Raw data →

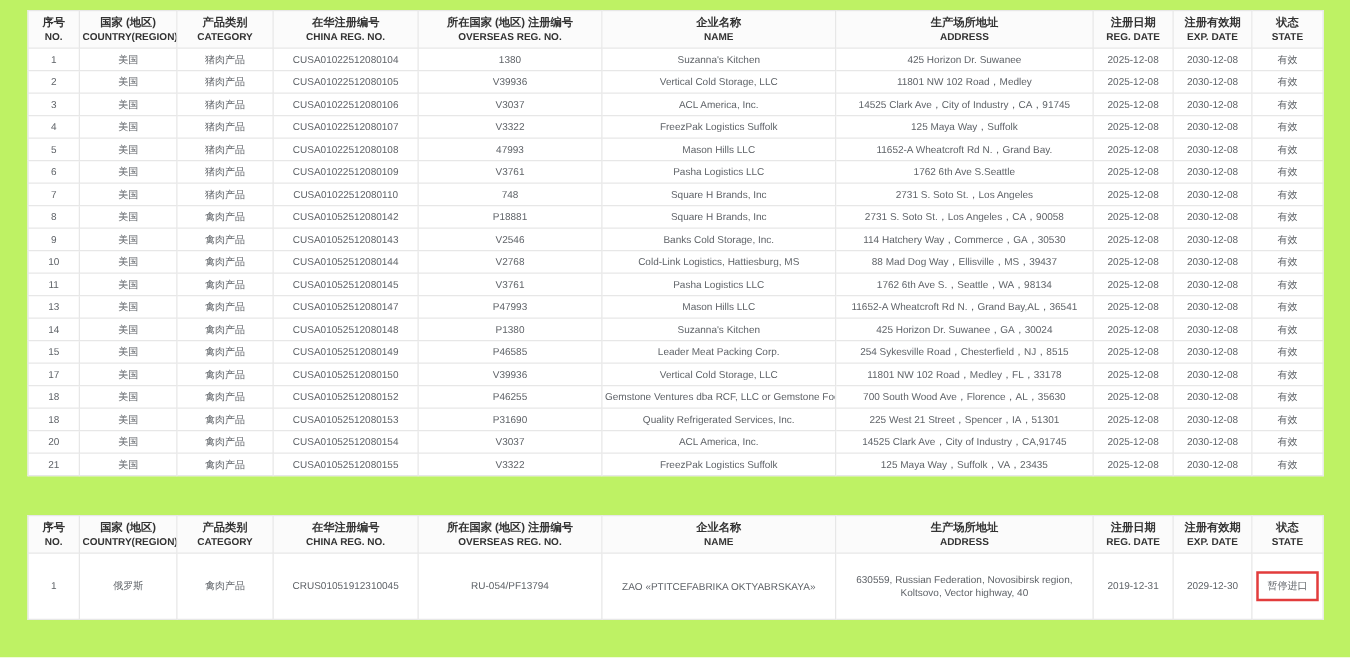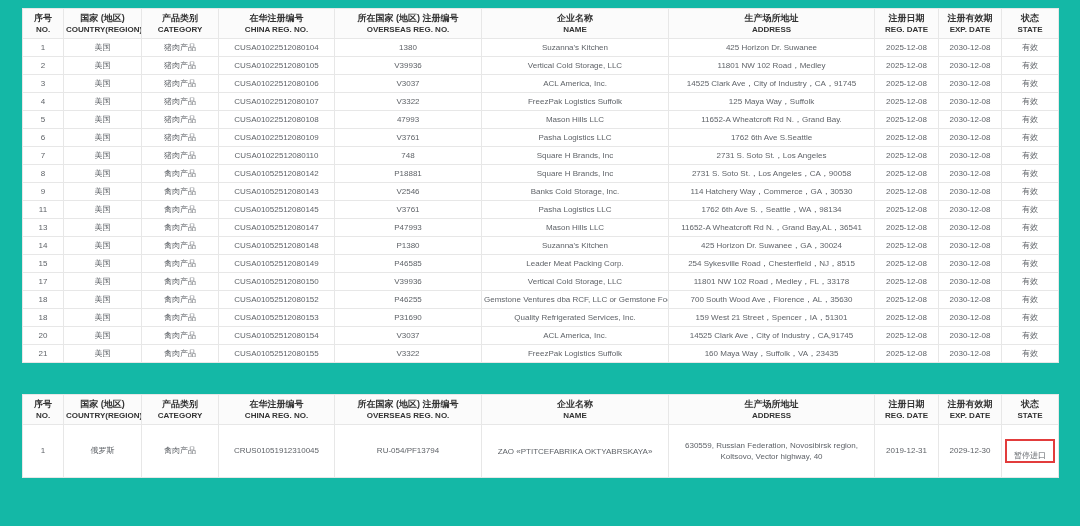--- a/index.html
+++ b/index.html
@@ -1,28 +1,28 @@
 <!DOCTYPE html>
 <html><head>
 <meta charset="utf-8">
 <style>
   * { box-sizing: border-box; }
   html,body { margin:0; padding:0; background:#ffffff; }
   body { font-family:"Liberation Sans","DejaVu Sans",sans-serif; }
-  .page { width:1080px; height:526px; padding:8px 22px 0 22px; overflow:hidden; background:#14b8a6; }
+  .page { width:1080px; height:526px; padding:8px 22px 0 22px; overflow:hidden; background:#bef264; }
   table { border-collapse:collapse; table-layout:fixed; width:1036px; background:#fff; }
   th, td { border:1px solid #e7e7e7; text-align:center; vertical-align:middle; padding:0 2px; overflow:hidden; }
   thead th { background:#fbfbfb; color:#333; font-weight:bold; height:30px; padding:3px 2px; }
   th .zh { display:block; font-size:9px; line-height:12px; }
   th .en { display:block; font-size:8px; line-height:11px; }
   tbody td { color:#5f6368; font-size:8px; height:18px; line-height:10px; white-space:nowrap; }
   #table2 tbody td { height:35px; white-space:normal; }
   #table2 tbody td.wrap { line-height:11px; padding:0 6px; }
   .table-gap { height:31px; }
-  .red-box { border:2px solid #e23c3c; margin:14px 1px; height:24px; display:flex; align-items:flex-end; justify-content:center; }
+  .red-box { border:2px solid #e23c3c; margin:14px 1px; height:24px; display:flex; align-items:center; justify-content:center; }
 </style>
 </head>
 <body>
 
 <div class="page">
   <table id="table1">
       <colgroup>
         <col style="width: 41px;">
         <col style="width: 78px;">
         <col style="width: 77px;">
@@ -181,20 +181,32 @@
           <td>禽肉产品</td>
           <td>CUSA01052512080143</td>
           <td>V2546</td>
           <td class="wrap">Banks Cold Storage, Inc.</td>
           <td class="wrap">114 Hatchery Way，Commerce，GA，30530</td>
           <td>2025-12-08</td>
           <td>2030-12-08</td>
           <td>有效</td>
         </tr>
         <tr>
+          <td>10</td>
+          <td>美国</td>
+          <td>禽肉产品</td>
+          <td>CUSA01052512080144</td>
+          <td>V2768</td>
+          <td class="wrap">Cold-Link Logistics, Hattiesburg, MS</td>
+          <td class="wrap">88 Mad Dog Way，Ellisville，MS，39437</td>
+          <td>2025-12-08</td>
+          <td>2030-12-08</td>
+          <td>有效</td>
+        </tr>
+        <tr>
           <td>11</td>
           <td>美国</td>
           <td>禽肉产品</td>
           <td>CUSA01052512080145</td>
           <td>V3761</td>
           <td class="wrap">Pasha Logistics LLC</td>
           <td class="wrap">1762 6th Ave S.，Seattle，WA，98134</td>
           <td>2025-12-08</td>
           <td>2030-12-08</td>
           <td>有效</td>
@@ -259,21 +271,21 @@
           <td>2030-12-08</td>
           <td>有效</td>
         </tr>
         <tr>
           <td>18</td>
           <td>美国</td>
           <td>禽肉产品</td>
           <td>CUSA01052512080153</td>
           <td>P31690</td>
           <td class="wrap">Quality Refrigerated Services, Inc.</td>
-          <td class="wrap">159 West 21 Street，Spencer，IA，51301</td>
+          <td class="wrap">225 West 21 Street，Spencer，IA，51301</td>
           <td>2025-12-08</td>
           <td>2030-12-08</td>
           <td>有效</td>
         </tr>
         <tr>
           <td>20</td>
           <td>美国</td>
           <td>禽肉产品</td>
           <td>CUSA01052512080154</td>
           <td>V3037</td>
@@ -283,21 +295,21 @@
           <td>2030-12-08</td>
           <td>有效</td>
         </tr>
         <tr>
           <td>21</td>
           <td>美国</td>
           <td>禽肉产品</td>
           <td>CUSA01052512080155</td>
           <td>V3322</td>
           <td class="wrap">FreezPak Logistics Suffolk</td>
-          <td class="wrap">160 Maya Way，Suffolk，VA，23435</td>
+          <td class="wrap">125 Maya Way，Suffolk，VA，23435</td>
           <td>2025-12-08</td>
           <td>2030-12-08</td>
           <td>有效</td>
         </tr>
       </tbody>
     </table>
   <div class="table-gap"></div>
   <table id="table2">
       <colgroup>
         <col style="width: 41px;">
--
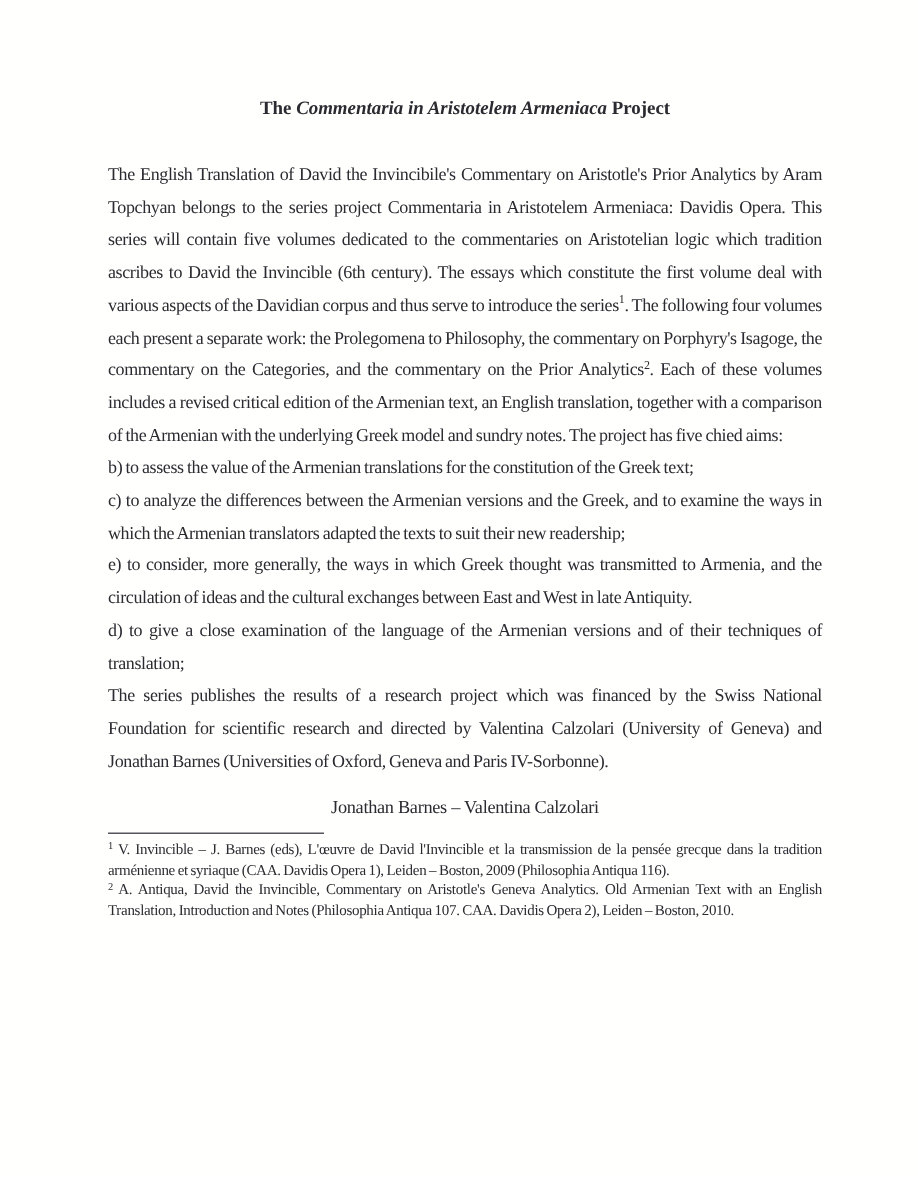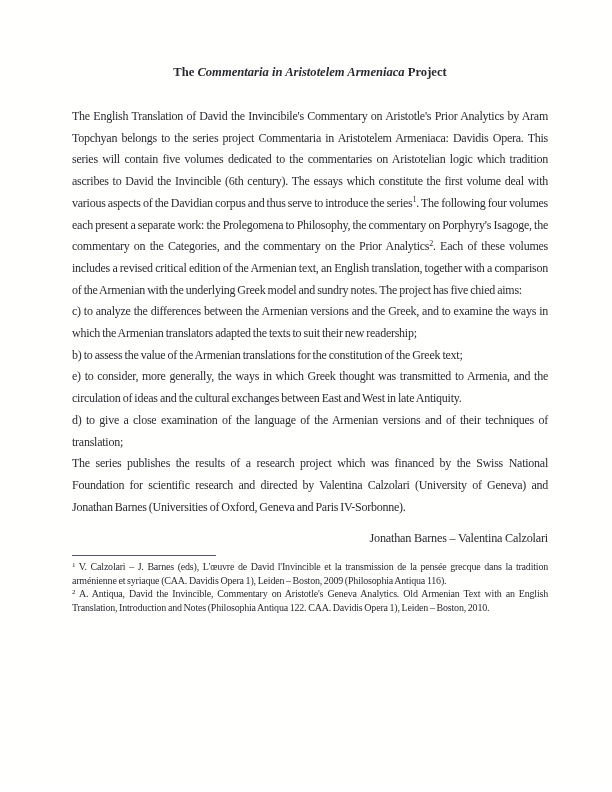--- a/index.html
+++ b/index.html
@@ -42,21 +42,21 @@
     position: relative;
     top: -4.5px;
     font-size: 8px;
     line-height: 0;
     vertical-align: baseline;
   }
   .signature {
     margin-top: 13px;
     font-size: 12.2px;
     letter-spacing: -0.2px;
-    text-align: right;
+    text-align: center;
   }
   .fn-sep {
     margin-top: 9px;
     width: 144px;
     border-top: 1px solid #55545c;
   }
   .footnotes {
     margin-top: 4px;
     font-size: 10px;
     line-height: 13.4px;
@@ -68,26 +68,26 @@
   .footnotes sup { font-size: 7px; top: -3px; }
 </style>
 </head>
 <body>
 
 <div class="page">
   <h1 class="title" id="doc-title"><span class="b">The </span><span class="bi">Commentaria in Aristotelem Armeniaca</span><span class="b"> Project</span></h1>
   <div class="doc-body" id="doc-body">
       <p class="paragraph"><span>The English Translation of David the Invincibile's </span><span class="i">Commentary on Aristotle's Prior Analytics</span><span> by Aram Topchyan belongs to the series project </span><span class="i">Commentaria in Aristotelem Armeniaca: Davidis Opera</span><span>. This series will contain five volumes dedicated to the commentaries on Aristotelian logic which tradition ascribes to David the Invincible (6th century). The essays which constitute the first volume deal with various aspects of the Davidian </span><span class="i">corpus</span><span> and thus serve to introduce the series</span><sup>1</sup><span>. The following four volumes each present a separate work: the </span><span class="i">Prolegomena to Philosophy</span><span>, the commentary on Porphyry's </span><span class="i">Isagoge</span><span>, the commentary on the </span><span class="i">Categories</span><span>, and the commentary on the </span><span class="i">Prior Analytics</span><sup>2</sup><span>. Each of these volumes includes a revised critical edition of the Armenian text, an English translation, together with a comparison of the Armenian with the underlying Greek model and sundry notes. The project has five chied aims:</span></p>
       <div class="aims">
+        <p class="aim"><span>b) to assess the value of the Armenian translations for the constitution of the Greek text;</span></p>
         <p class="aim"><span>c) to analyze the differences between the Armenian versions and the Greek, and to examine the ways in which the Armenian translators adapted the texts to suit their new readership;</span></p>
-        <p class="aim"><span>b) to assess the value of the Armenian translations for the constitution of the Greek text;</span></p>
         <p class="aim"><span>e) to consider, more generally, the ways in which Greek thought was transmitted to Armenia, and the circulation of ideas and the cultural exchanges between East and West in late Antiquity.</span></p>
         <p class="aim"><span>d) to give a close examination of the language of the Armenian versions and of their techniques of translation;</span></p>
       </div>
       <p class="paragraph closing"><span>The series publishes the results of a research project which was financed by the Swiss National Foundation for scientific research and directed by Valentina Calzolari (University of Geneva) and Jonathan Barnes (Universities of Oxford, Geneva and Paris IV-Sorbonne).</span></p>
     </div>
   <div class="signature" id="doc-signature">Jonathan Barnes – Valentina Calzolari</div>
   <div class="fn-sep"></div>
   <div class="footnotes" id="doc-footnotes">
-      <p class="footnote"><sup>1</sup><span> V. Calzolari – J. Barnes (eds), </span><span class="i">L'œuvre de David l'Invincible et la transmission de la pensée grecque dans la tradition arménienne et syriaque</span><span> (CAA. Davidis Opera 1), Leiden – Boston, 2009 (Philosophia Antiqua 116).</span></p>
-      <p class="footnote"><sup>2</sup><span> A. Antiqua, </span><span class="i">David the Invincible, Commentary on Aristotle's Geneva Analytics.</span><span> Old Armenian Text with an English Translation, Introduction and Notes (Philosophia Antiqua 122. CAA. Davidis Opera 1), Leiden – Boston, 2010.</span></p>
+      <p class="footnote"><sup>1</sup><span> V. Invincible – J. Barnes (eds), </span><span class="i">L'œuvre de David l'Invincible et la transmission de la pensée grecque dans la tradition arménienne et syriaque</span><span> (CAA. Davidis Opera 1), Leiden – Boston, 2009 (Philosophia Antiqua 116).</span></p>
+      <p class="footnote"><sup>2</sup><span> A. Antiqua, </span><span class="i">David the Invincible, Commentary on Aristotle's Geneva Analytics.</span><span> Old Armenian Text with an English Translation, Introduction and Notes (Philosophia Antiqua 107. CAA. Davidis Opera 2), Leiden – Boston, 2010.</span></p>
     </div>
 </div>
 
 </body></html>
==
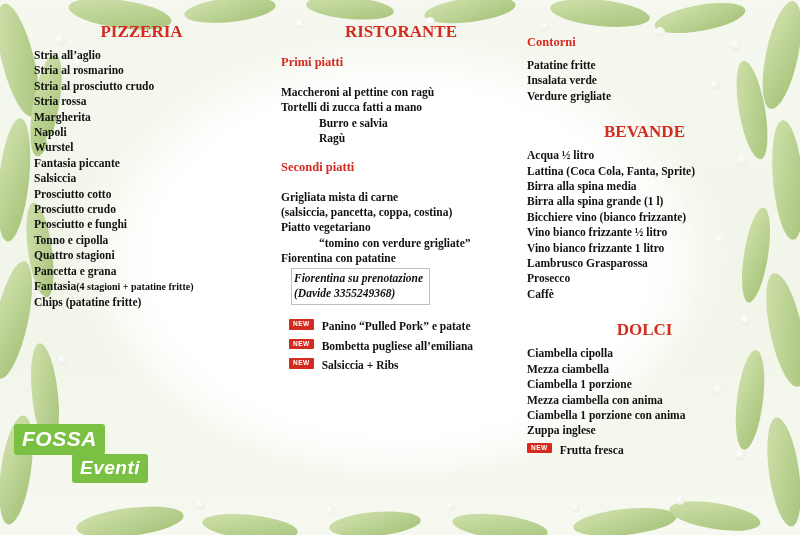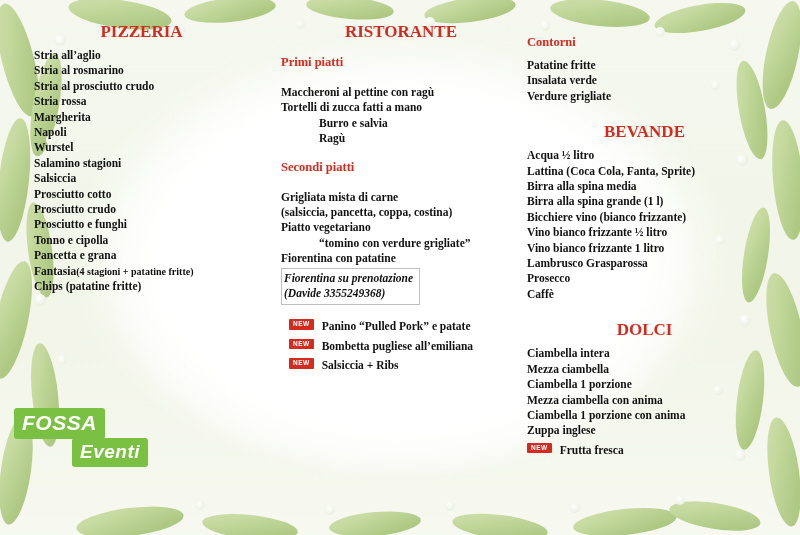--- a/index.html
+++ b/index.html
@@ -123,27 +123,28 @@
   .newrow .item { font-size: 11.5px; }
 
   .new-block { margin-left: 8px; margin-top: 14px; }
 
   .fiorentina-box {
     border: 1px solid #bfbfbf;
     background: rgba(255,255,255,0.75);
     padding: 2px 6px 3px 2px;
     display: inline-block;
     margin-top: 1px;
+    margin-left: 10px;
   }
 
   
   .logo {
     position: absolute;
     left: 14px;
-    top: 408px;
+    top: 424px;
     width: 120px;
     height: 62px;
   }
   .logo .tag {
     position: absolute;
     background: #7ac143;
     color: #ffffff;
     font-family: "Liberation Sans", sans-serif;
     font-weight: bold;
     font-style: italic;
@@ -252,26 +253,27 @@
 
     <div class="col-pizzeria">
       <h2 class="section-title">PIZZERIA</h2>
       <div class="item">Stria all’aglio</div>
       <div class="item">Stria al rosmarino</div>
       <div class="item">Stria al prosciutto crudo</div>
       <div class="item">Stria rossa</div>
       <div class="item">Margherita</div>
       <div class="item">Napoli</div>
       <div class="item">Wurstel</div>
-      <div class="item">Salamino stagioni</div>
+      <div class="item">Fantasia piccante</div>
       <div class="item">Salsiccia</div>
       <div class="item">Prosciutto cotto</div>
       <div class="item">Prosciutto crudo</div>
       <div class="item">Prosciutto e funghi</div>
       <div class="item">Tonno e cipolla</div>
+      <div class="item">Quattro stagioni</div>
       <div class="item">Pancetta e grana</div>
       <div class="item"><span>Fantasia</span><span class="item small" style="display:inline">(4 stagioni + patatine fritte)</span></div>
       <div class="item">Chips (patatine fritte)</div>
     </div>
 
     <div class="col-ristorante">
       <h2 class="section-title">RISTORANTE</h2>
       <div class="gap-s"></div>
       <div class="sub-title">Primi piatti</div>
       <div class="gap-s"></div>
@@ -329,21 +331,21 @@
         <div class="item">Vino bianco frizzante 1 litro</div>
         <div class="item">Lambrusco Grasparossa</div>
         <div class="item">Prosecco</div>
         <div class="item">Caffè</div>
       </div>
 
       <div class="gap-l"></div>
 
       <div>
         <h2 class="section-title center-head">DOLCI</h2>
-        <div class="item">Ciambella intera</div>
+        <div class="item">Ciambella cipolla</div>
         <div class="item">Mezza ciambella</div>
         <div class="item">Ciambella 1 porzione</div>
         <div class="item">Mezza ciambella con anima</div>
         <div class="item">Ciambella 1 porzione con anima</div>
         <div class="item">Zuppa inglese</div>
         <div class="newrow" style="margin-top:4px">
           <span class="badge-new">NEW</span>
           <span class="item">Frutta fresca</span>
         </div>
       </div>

Your instructions → In the entries above, find each line containing the string "Stria" and copy it.

Your response →
       <div class="item">Stria all’aglio</div>
       <div class="item">Stria al rosmarino</div>
       <div class="item">Stria al prosciutto crudo</div>
       <div class="item">Stria rossa</div>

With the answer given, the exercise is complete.